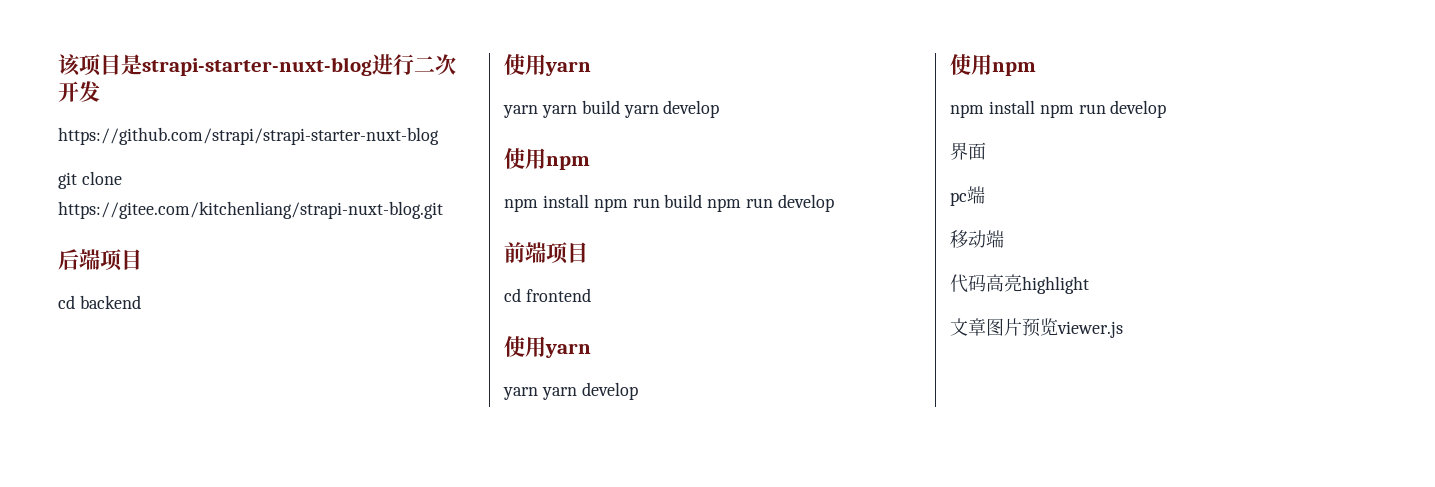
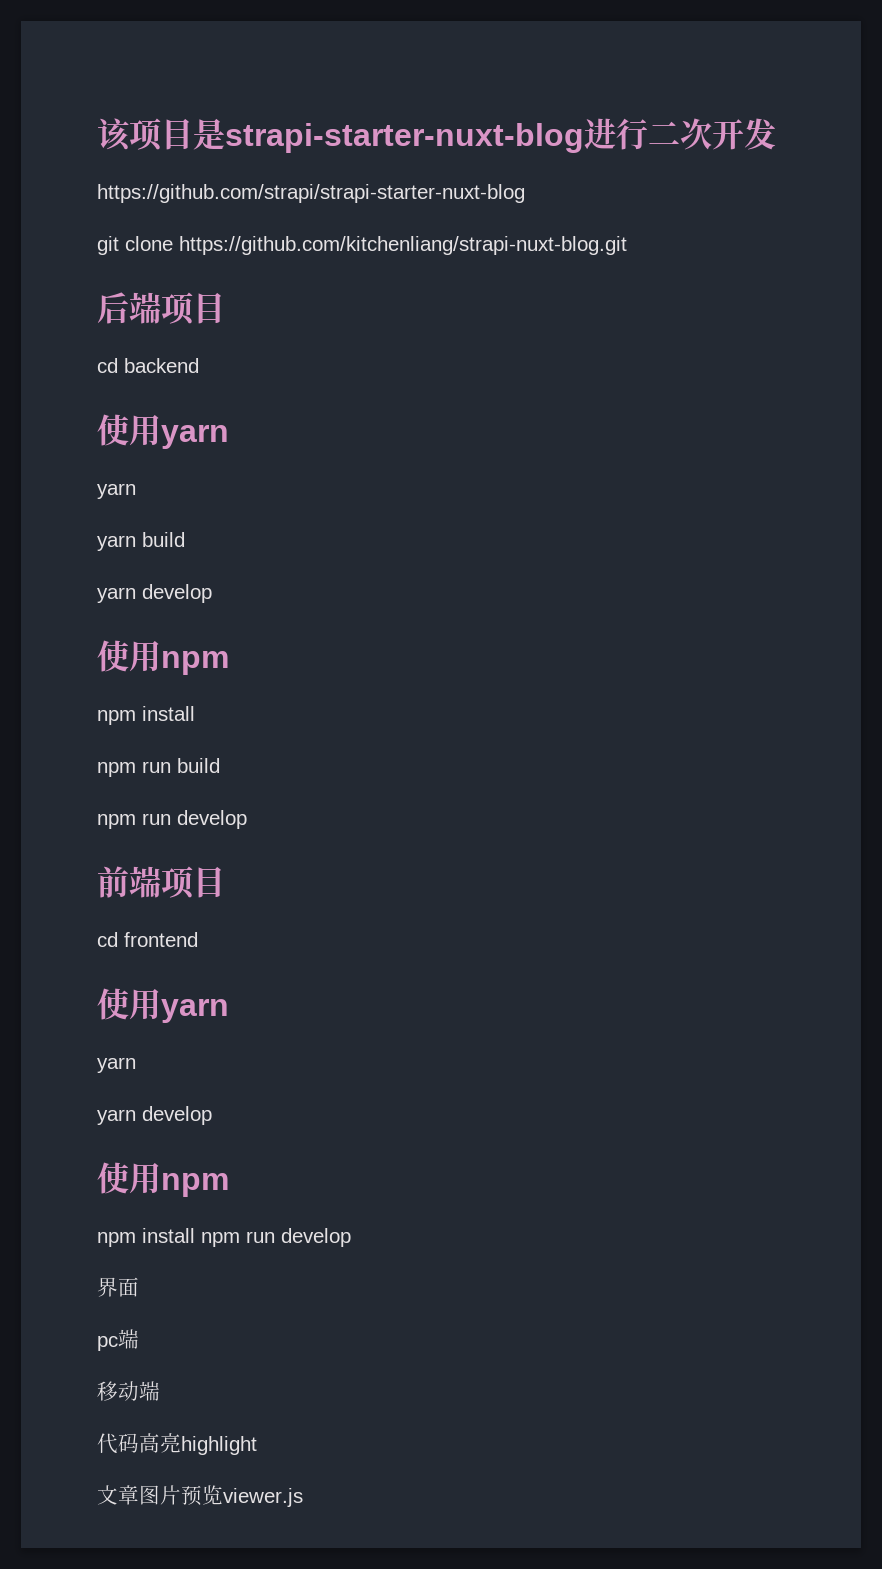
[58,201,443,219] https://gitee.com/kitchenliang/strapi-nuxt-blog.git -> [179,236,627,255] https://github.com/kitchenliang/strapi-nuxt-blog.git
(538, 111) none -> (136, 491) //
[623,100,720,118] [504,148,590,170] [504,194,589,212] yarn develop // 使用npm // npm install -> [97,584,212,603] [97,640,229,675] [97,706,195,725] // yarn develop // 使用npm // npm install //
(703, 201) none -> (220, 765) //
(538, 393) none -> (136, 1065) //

§ What is being asked: Using the entries above, state how many lines include the word "none", with no other words.

§ Answer: 3